Ute Schneider

Der unsichtbare Zweite

Die Berufsgeschichte des Lektors im literarischen Verlag
Cover: Der unsichtbare Zweite
Wallstein Verlag, Göttingen 2005
ISBN 9783892447580
Gebunden, 399 Seiten, 44,00 EUR

Klappentext

Literaturkulis, geistige Geburtshelfer, graue Eminenzen: Diese und ähnlich plakative Begriffe werden gerne zur Beschreibung des Lektors im literarischen Verlag herangezogen. Die Anonymität der Lektoren, diffuse Vorstellungen von ihrer Tätigkeit und ein nicht definierter beruflicher Qualifikationsweg werfen die Frage auf: Handelt es sich überhaupt um einen Beruf? Um 1900 stellten literarische Verleger erstmals Lektoren ein, die ihnen als Berater zur Seite standen und Autoren im Schreibprozeß begleiteten, aber erst 50 Jahre später übernahmen Lektoren auch Programmverantwortung. Neben der Arbeit am Manuskript wurde die Planung und die Profilierung des Verlagsprogramms zu einem charakteristischen Merkmal. Ute Schneider analysiert die Kontinuität und die Wandlungen der komplexen Funktion des Lektors im Verlagsalltag vor dem Hintergrund der Buchmarktentwicklung und des dynamischen Literaturbetriebs im 20. Jahrhundert.

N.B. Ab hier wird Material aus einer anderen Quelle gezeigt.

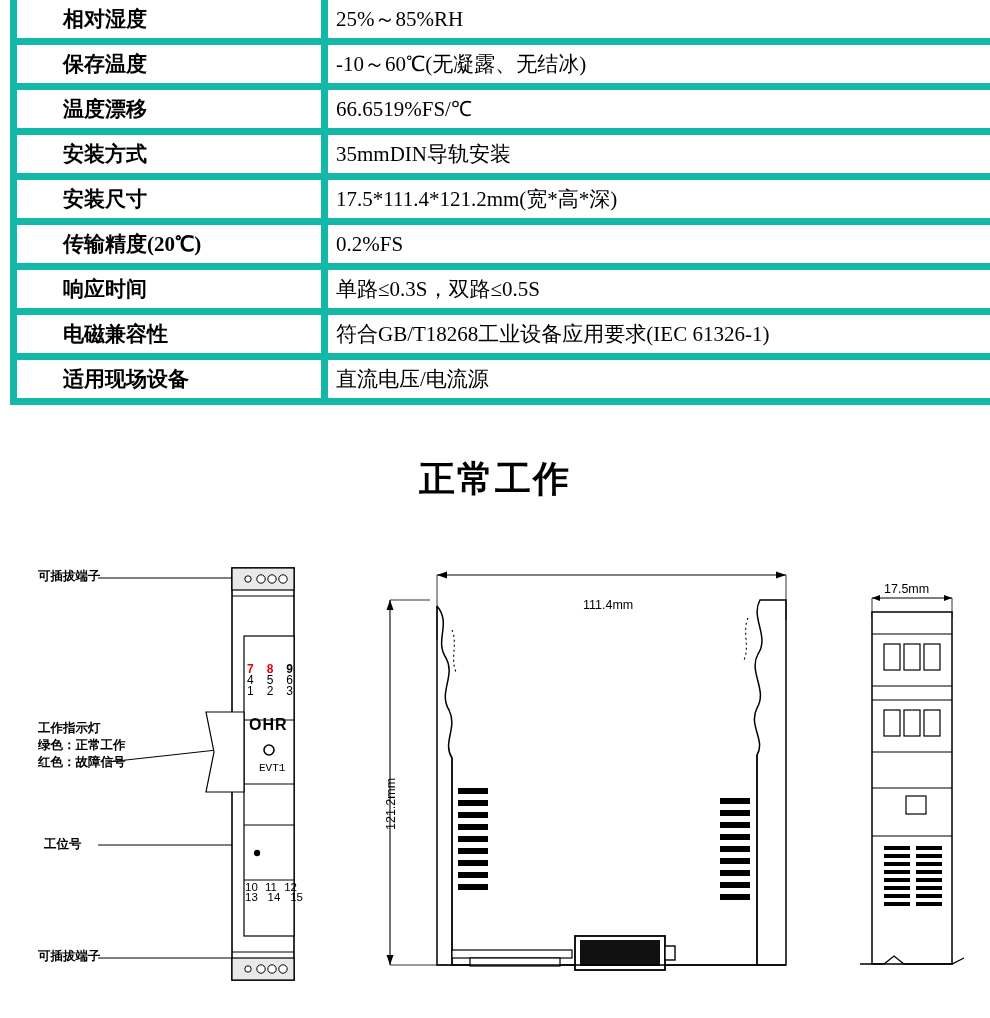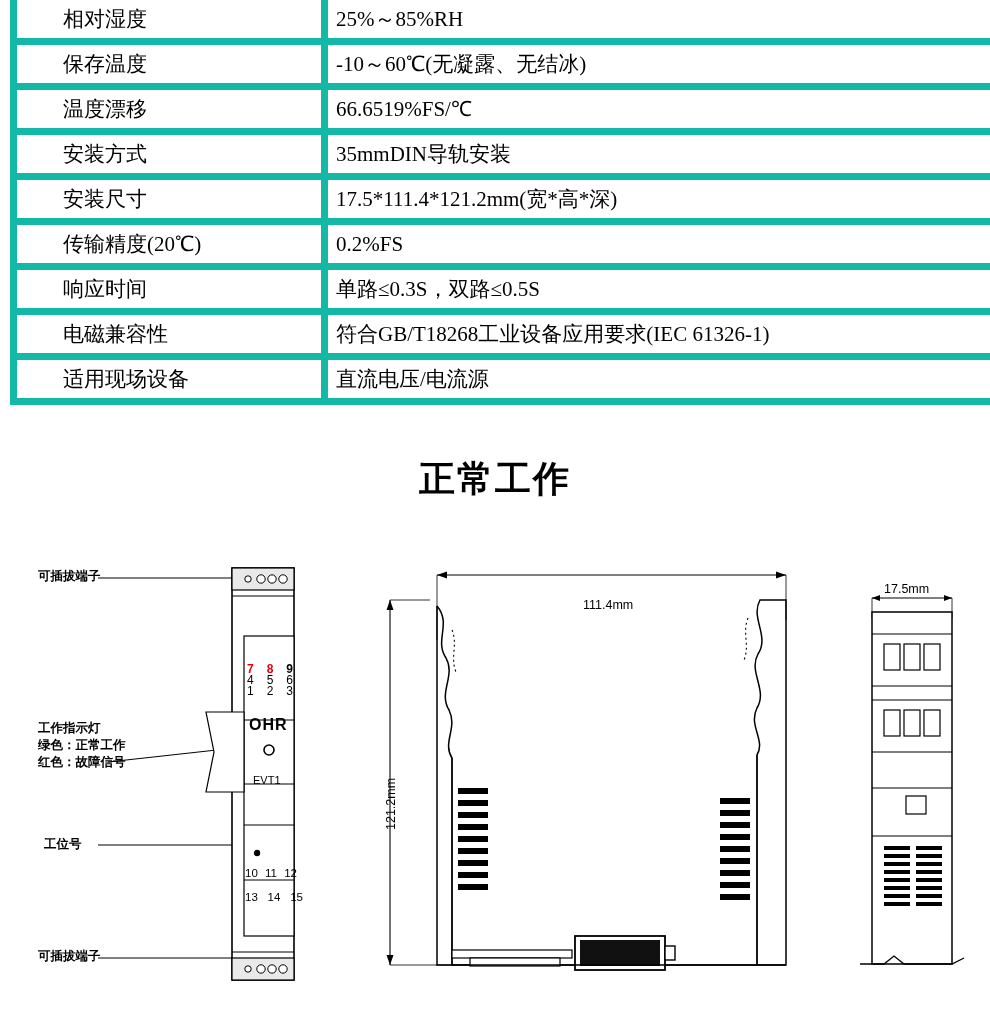"相对湿度" .spec-table td.k { font-weight: normal -> bold }
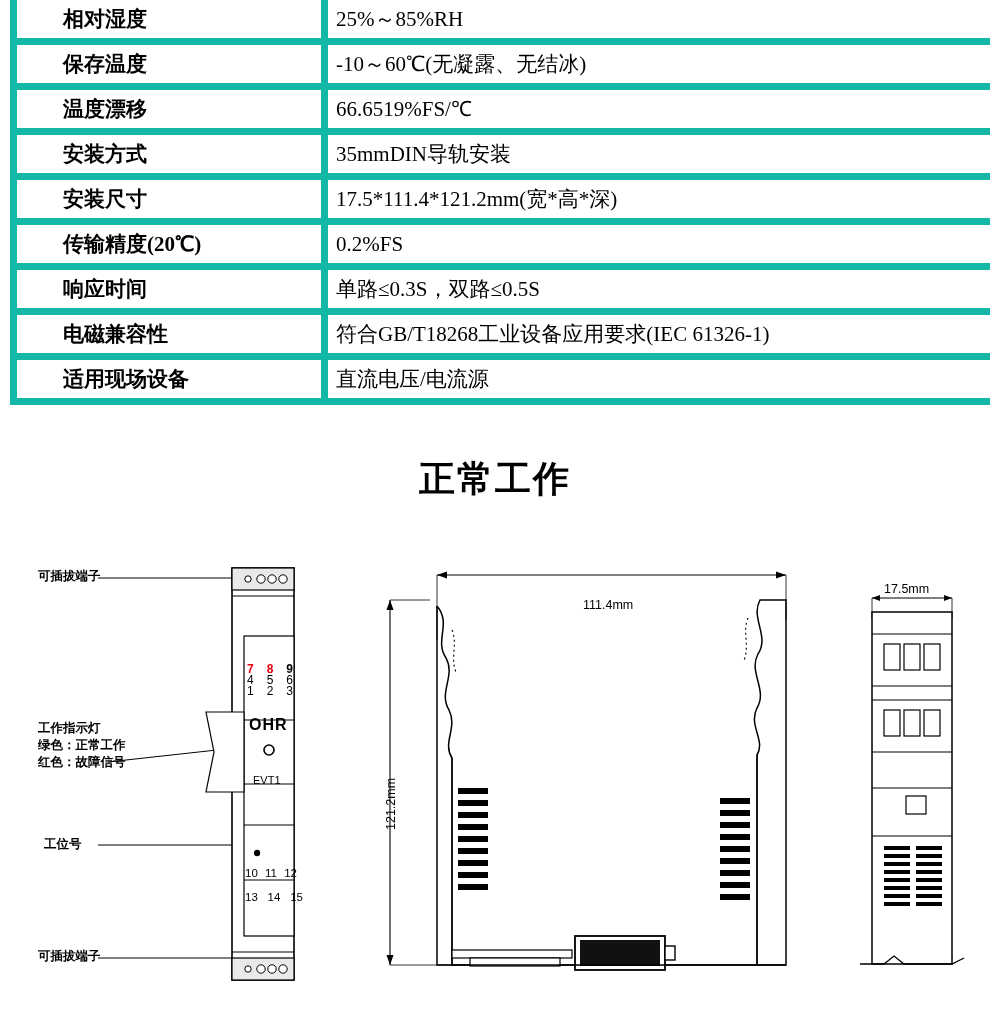"EVT1" div { font-family: Liberation Sans, sans-serif -> Liberation Mono, monospace; left: 253px -> 259px; margin-top: 12px -> none }
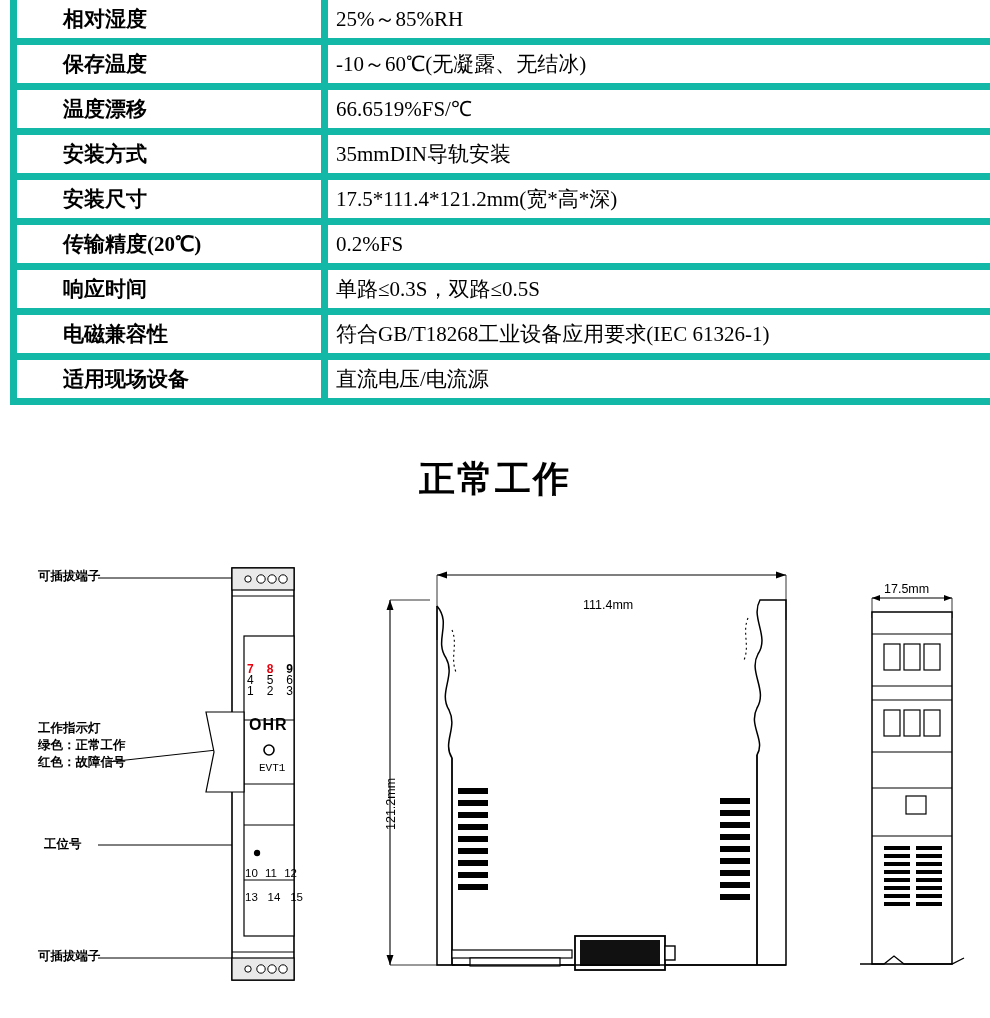"10" div { top: 328px -> 342px }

Rezensionsnotiz zu Süddeutsche Zeitung, 18.10.2005

Recht instruktiv findet Martin Bauer diese "voluminöse, aber gut lesbare" Berufsgeschichte des Lektors, die Ute Schneider vorgelegt hat. Die Autorin zeichne die Entwicklung des Berufs nach, von seiner Geburt 1895, als Samuel Fischer mit Moritz Heimann den ersten Lektor in der Geschichte des deutschsprachigen Verlagswesens einstellte, bis in die Gegenwart. Deutlich wird für Bauer dabei, dass die Lektoren mehr und mehr zu "Amphibienwesen" wurden, "die Geist und Markt, symbolisches wie materielles Kapital, gleichermaßen zu bewirtschaften haben". Schneiders historische Analyse lege zudem "überzeugend" dar, dass die Kompetenzen des Lektors erst wichtig wurden, nachdem Verlage entstanden, die eine kontinuierliche Betreuung von Autoren und deren Lebenswerken anstrebten. Die gegenwärtige Situation sieht Bauer von einer massiven Ausdünnung der Lektorate geprägt, wie Schneider zu Recht betone. Marketingabteilungen, in denen die entscheidenden Strategien entstehen, besetzten die organisatorische Mitte der meisten Verlage, während sich umtriebige Agenten um die Autoren kümmerten, womit der Verlagslektor zum Auslaufmodell zu werden drohe. "Es ist kein Zufall", resümiert der Rezensent, "dass wir jetzt seine fast hundertjährige Geschichte nachlesen können. Lektorendämmerung nicht nur in Frankfurt, nein, allüberall".